SURVIVORS RISE AGAIN: Volume I – The Age of Immortals
Chapter 1: Born Into Nothing
We were born into nothing — no riches, no weapons, not even a place to sleep under the stars—just two survivors in a vast, merciless world. Hunger, fear, and monsters followed our every step. The nights were long, the days uncertain. But one day, destiny led us to a place that felt like a dream — a village hidden beneath a canopy of cherry blossoms, where the air was sweet and time seemed to slow.
It was more than beautiful. It was untouched by decay. The sun never moved, and shadows never stretched. The crops neither withered nor grew. Villagers wandered peacefully, forever content. Days passed for us, but not for them. **Time, somehow, had stopped.**
We made it ours, not by blood, but by purpose. While the villagers slept in their stillness, we settled in, ready to protect them and build something lasting.
But peace never comes easily in a world like ours.
Under the veil of night, pillagers came. Fire rained down, and in the chaos, my closest friend fell in battle — the light gone from his eyes. I buried him beneath the blossoms. But the Minecraft gods heard my cry. A beam of light — divine and otherworldly — descended. He rose again, heart beating stronger than before. We knew then: our story wasn’t over. It had only just begun.
Vengeance burned in our souls. We hunted the pillagers to the ends of the world. Their base lay beyond a dark forest, beside a towering Woodland Mansion, swarming with evil. Yet, even then, a new village lay hidden nearby, which we captured quietly.

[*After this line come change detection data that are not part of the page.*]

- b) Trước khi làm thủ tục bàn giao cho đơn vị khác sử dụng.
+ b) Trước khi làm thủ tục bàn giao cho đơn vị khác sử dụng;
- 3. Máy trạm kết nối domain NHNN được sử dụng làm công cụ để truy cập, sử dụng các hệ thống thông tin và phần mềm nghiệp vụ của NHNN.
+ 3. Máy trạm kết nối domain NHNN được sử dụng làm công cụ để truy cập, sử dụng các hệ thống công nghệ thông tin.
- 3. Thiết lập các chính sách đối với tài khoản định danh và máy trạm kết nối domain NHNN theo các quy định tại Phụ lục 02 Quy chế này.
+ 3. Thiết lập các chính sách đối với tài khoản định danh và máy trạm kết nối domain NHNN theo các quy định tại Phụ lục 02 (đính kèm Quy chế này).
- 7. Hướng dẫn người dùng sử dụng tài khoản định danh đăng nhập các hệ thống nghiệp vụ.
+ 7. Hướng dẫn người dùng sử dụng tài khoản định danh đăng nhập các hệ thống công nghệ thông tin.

Then we turned to the Nether — a hellish realm of lava and screams. We fought through Bastions, conquered Fortresses, and returned with ancient debris, blaze rods, and the confidence of warriors forged in flame.
We built our empire: netherite armor, enchanted weapons, auto-farms of iron, wheat, sugarcane, and string. Villagers became our people. We gave them homes, divided into three tribes — Fishermen of the Lake, Armorers of the Forge, and Librarians of the Tower. We built a water wall around our land, lined with traps — nothing could enter without permission. We weren’t just survivors anymore.
**We were rulers.**
Still, questions haunted us. Why do the dead rise? What gives power to skeletons, zombies, and the monsters of the night? Whispers spoke of a greater darkness.
So we returned to the Nether, deeper this time in search of the source.
Then, as if summoned, he arrived — a hooded man passing through our gate. He spoke no name. Only this: “If anyone asks, say I am the Wandering Trader.” We offered him shelter. In return, he gave us riddles.
“Raid the Mansion again,” he said. “The answer waits there.”
Fueled by rage, we returned. Pillagers fell beneath our swords. TNT ripped the mansion apart. We captured their leader, demanding the truth. “We built our kingdom with unity, not cruelty. Why is this world cursed?”
He only smiled and whispered, “The answer is in The End.”
The trader’s riddle now made sense. He had told us to collect blaze rods, fight Endermen, and forge the Eyes of Ender. With effort and sacrifice, we did just that.
But finding the stronghold… that nearly broke us.
We searched for weeks. Until one day, while mining for diamonds far from home, my friend struck stone. Beneath was a forgotten structure of ancient bricks and moss. A stronghold — real, not a myth. Inside, a portal frame of 12 stone eyes, two already glowing.
This was it. The gate to The End.
We prepared, armed ourselves, and placed the final Eyes. The room roared with energy as the portal lit, swirling with a deep blue unlike anything in this world. We stepped in.
**Void.**
We stood in an infinite black sky. Below — nothing. Above — a monstrous dragon circled, its roar shaking the air. The End.
We realized: fall, and you vanish forever. The void consumes all.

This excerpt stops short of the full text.